>>>

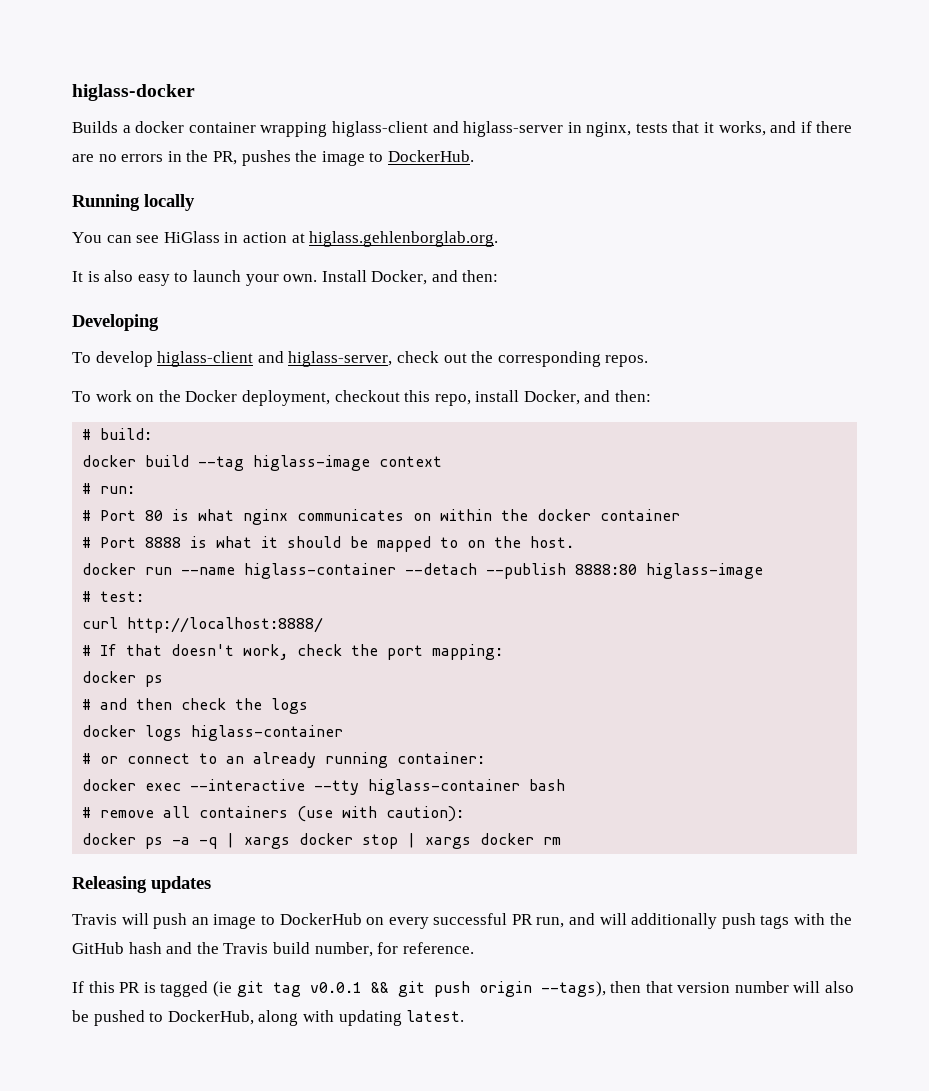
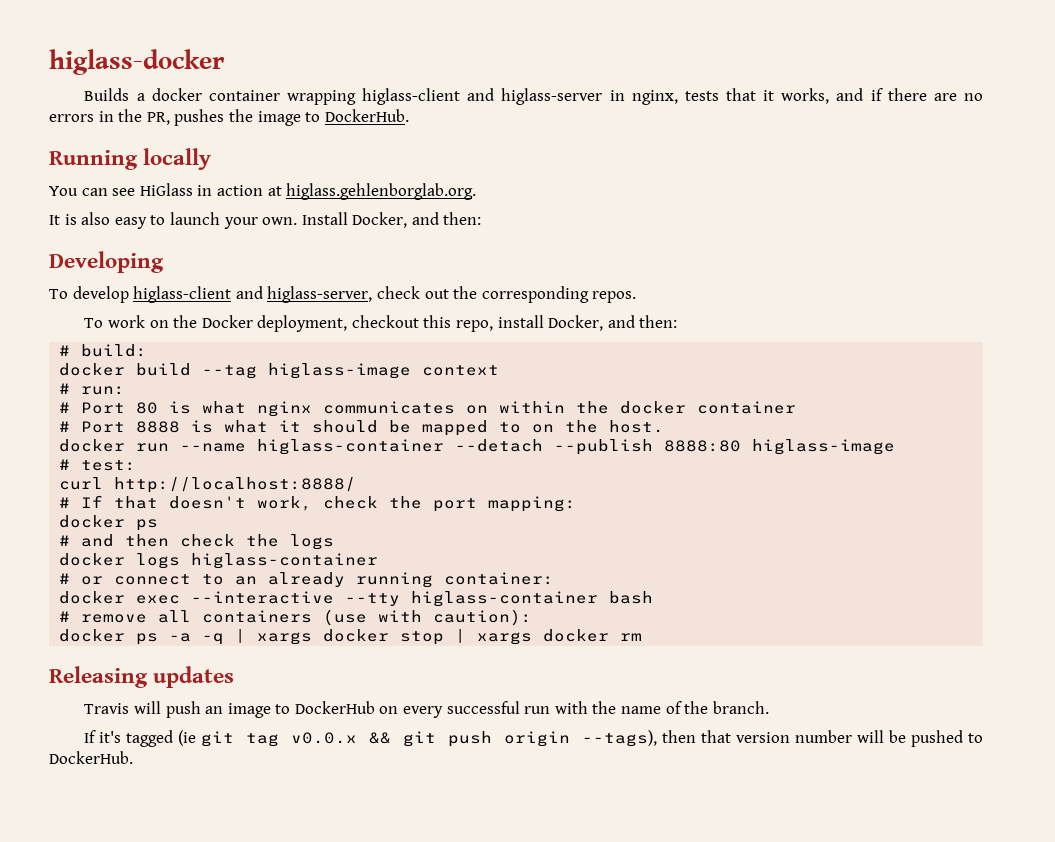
[511,913,852,929] [72,942,474,957] [72,981,156,993] PR run, and will additionally push tags with the GitHub hash and the Travis build number, for reference. // If this PR is -> [524,701,769,714] [84,730,122,743] run with the name of the branch. // If it's
[309,982,362,993] v0.0.1 -> [291,732,358,744] v0.0.x
[825,981,855,993] also -> (885, 736) none
[167,1010,465,1026] DockerHub, along with updating latest. -> [49,751,133,764] DockerHub.

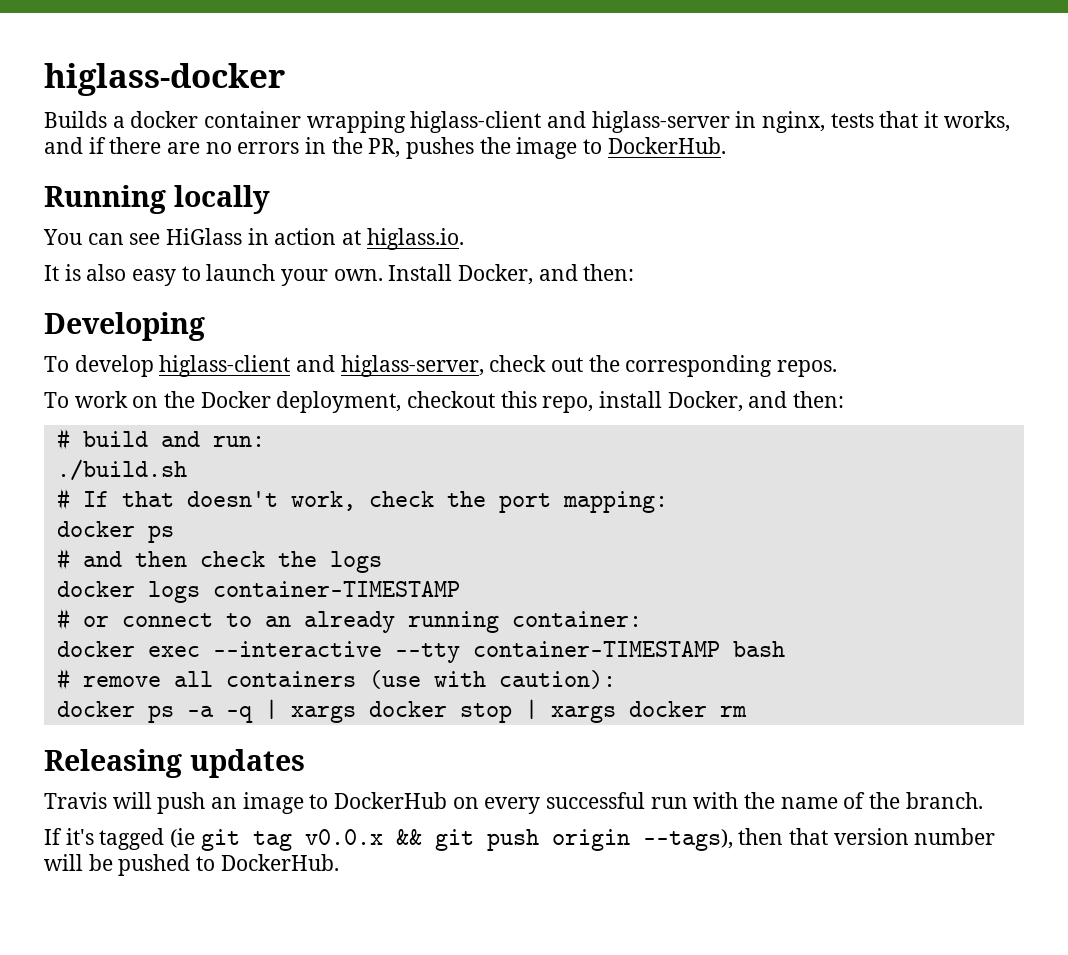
[286,183,477,200] higlass.gehlenborglab.org. -> [366,228,464,250] higlass.io.
[81,344,148,357] [59,363,500,379] [59,383,126,395] [59,401,797,417] [59,420,665,436] [59,439,896,455] [59,459,137,471] [59,477,357,493] build: // docker build --tag higlass-image context // # run: // # Port 80 is what nginx communicates on within the docker container // # Port 8888 is what it should be mapped to on the host. // docker run --name higlass-container --detach --publish 8888:80 higlass-image // # test: // curl http://localhost:8888/ -> [82,431,265,447] [56,459,187,481] build and run: // ./build.sh
[191,553,379,569] higlass-container -> [212,581,460,597] container-TIMESTAMP
[411,591,599,607] higlass-container -> [472,641,720,657] container-TIMESTAMP

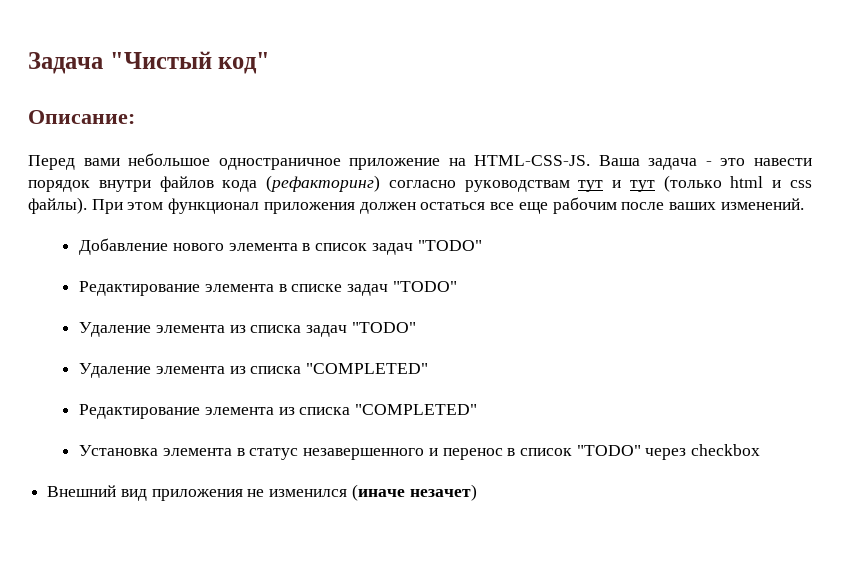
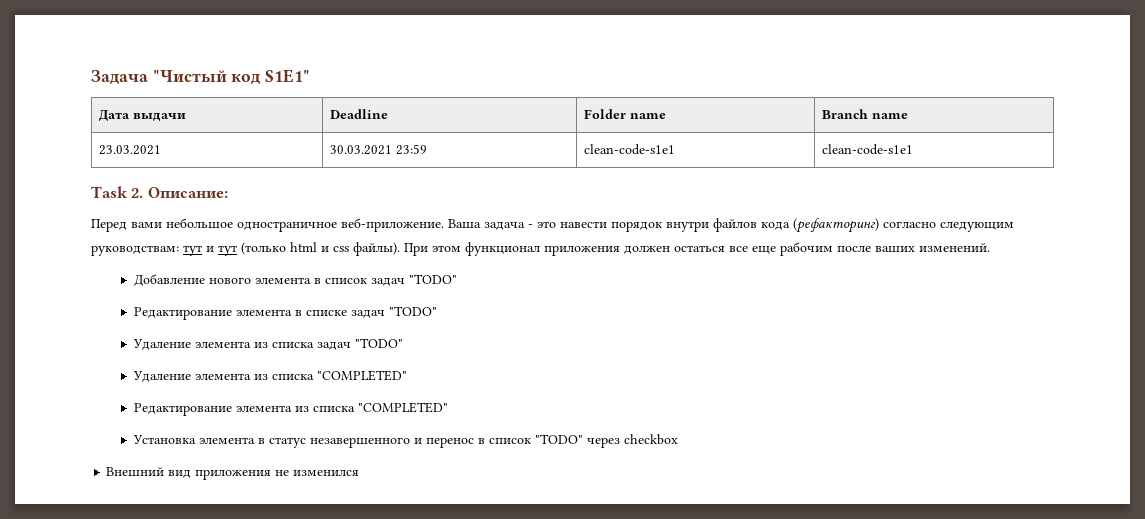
[218,52,271,74] код" // -> [231,69,311,85] [98,110,186,122] [329,109,388,119] [583,109,666,119] [821,109,908,119] [98,145,161,155] [329,144,427,155] [583,144,675,155] [821,144,913,155] [91,186,144,198] код S1E1" // Дата выдачи | Deadline | Folder name | Branch name // 23.03.2021 | 30.03.2021 23:59 | clean-code-s1e1 | clean-code-s1e1 // Task 2.
[349,155,591,170] приложение на HTML-CSS-JS. -> [341,218,444,232] веб-приложение.
[464,180,570,192] руководствам -> [940,222,1014,232] [91,245,179,256] следующим руководствам:
[351,484,477,501] (иначе незачет) -> (360, 473) none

<<<

* **Exercise instructions**
Copy out each line of the material in which the word "higlass" turns up.

* **Solution to the exercise**
[286,183,477,200] higlass.gehlenborglab.org. -> [366,228,464,250] higlass.io.
[81,344,148,357] [59,363,500,379] [59,383,126,395] [59,401,797,417] [59,420,665,436] [59,439,896,455] [59,459,137,471] [59,477,357,493] build: // docker build --tag higlass-image context // # run: // # Port 80 is what nginx communicates on within the docker container // # Port 8888 is what it should be mapped to on the host. // docker run --name higlass-container --detach --publish 8888:80 higlass-image // # test: // curl http://localhost:8888/ -> [82,431,265,447] [56,459,187,481] build and run: // ./build.sh
[191,553,379,569] higlass-container -> [212,581,460,597] container-TIMESTAMP
[411,591,599,607] higlass-container -> [472,641,720,657] container-TIMESTAMP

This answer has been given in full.